Zweitens: Die Nachwehen von Corona - nicht nur die Nachwehen - zeigen doch, dass Schüler/-innen gezielt Unterstützung brauchen; deswegen unser Programm „Startchancen“. Damit werden wir 4 000 Schulen in sozial schwierigen Lagen mit einem Investitionsprogramm und einem Chancenbudget besonders unterstützen, meine Damen und Herren.

Drittens: Das BAföG bekommt einen neuen Schub. Wir wollen es flexibler, attraktiver und moderner machen und vor allem auch elternunabhängiger. Bildung darf nicht an fehlenden Chancen scheitern.

Viertens: eine Exzellenzinitiative für berufliche Bildung. Ihre Bedeutung muss sich im Ansehen, das wir ihr entgegenbringen, dann auch in unserer Gesellschaft wiederfinden.

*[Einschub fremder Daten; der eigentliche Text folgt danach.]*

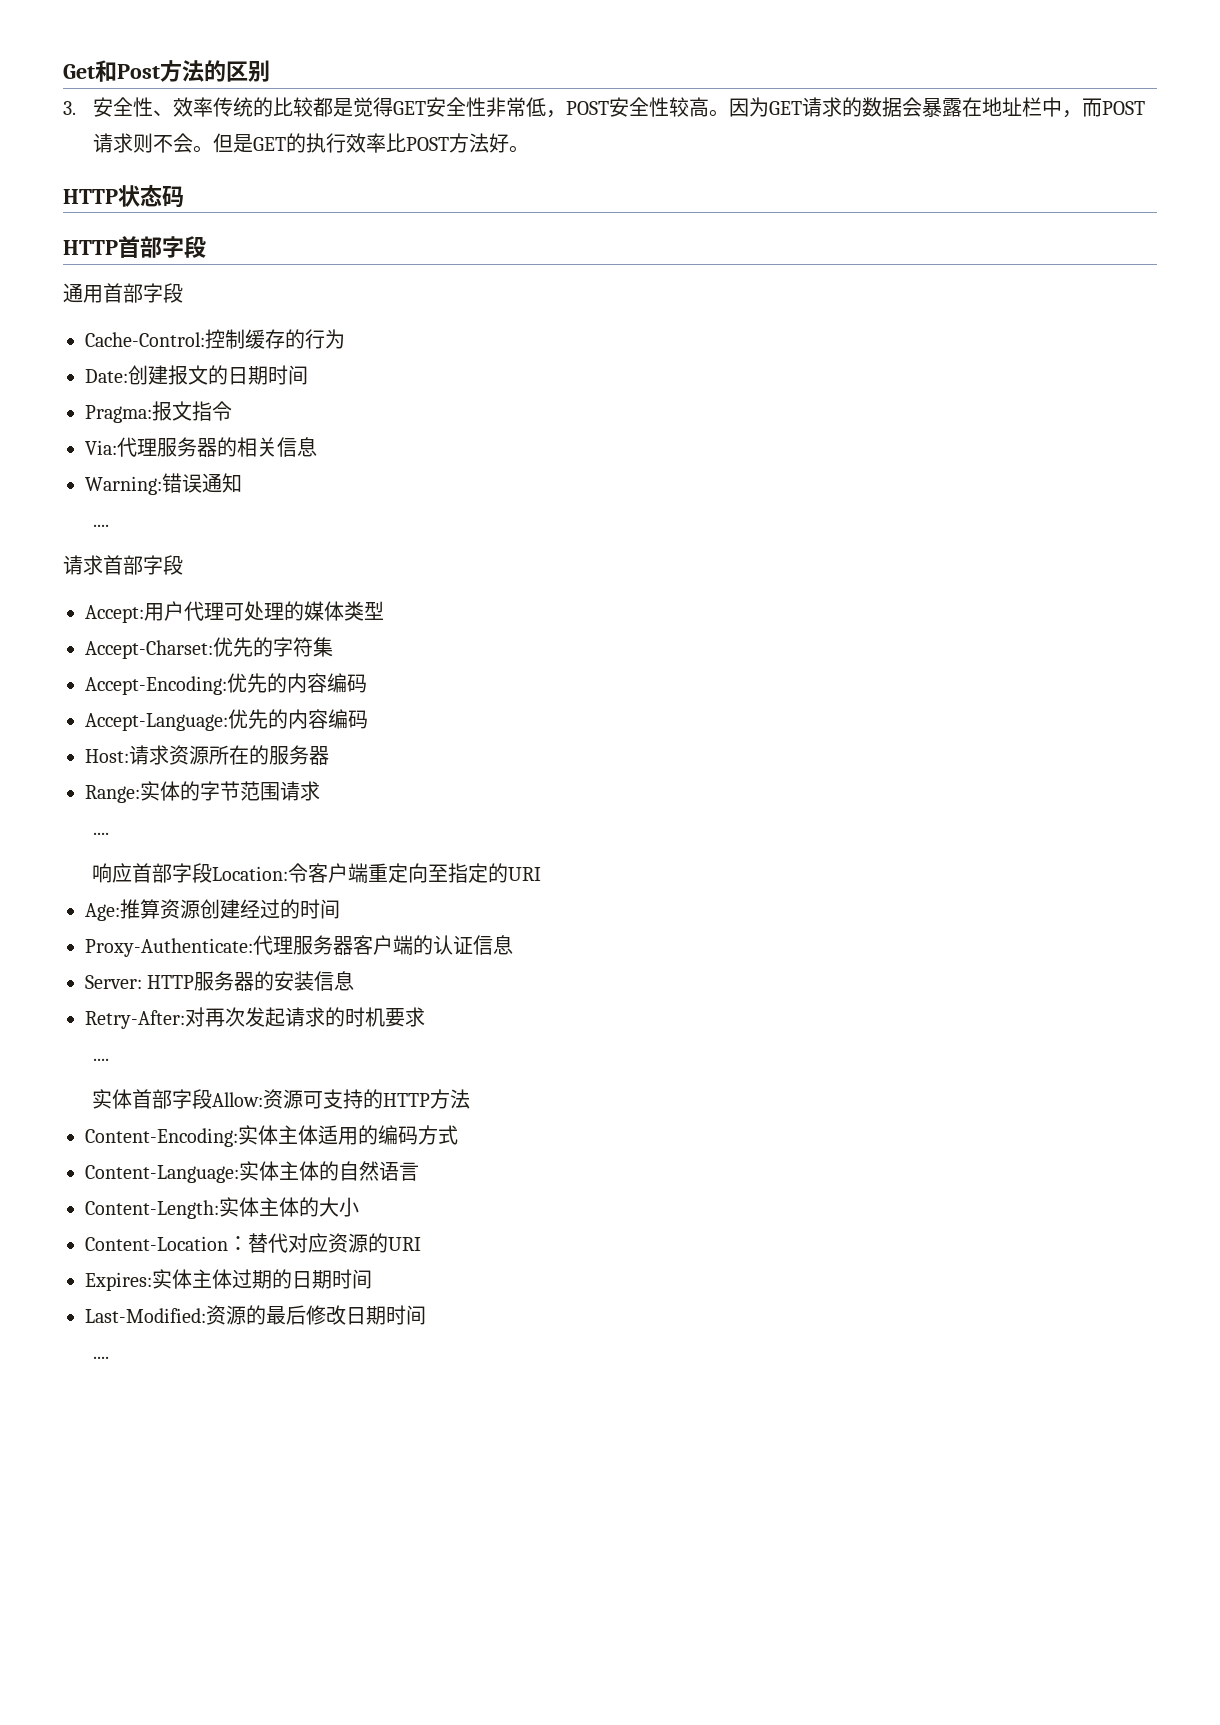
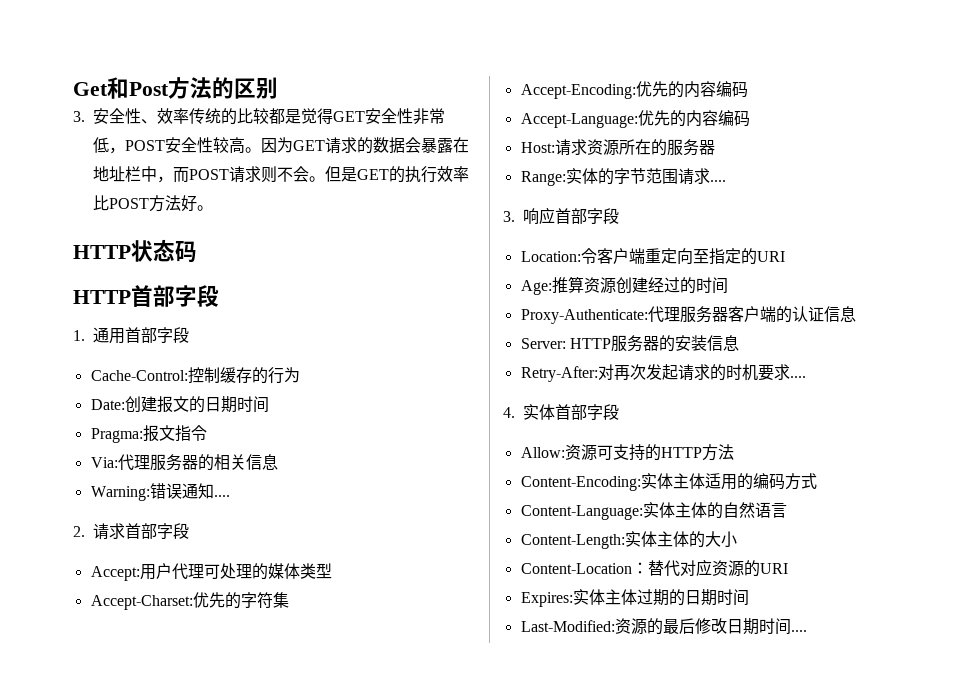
- 通用首部字段
+ 1.通用首部字段
- Warning:错误通知
- ....
- 请求首部字段
+ Warning:错误通知....
+ 2.请求首部字段
- Range:实体的字节范围请求
- ....
- 响应首部字段Location:令客户端重定向至指定的URI
+ Range:实体的字节范围请求....
+ 3.响应首部字段
+ Location:令客户端重定向至指定的URI
- Retry-After:对再次发起请求的时机要求
- ....
- 实体首部字段Allow:资源可支持的HTTP方法
+ Retry-After:对再次发起请求的时机要求....
+ 4.实体首部字段
+ Allow:资源可支持的HTTP方法
- Last-Modified:资源的最后修改日期时间
- ....
+ Last-Modified:资源的最后修改日期时间....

Wir wissen: Das Programm der Koalition ist ambitioniert. Wir wollen nicht nur reparieren, sondern wir wollen auch vor die Welle kommen. Dazu braucht es alle: Kommunen, Länder und den Bund. Gemeinsam können wir die Kehrtwende schaffen, nicht mit einem Verbot der Zusammenarbeit, sondern nur mit einem Gebot. Der Bund steht bereit.

Die Pandemie hat gezeigt, was exzellente Forschung vermag. Schon jetzt können wir uns mit den mRNA-Impfstoffen gegen das Coronavirus impfen lassen, in Zukunft hoffentlich auch gegen Krebs.

Wir brauchen Durchbrüche, große Sprünge, echte Innovation. Wir wollen freie exzellente Forschung ermöglichen und zugleich Missionen entwickeln. „Missionen“ heißt: auf Kooperationen setzen, soziale und technologische Innovationen verbinden und Brücken zwischen Disziplinen bauen.

Ein Beispiel mit Blick auf den Klimaschutz: Mit Wasserstoff entstehen aus Abgasen der Stahlwerke Vorprodukte für Kraftstoffe, Kunststoffe und Dünger. Gelingt es uns, nur ein Stahlwerk auf Wasserstoff umzustellen, können wir damit so viel CO2 einsparen, wie eine ganze Großstadt verursacht. Das muss unser Ziel sein: statt kleiner Schritte des Verzichts große Schritte des Fortschritts.

Zwei letzte Punkte:

Entscheidend für unseren Erfolg ist, dass das Wissen aus der Forschung in der Praxis ankommt. Deswegen wollen wir Enterprise Zones schaffen. Deswegen gründen wir die Deutsche Agentur für Transfer und Innovation, eine Art Partnervermittlung für Wissenschaft, Wirtschaft und Zivilgesellschaft. Wir müssen die Potenziale unserer Talente, aber auch unserer Daten nutzen. Deshalb wollen wir möglichst vielen Forschenden möglichst umfassenden Zugriff auf Forschungsdaten ermöglichen.

Eine Zeitung schrieb neulich: Neue Daten können alte Meinungen ändern. Lassen wir diese Chance nicht vorbeiziehen. Es ist unsere Aufgabe, als Erfindernation, neue Technologien zu fördern und die beste Bildung für die freie Entwicklung zu geben. Wir wollen echten Fortschritt. Das ist das Ziel dieser Koalition. Ich freue mich darauf. Vielen Dank, meine Damen und Herren.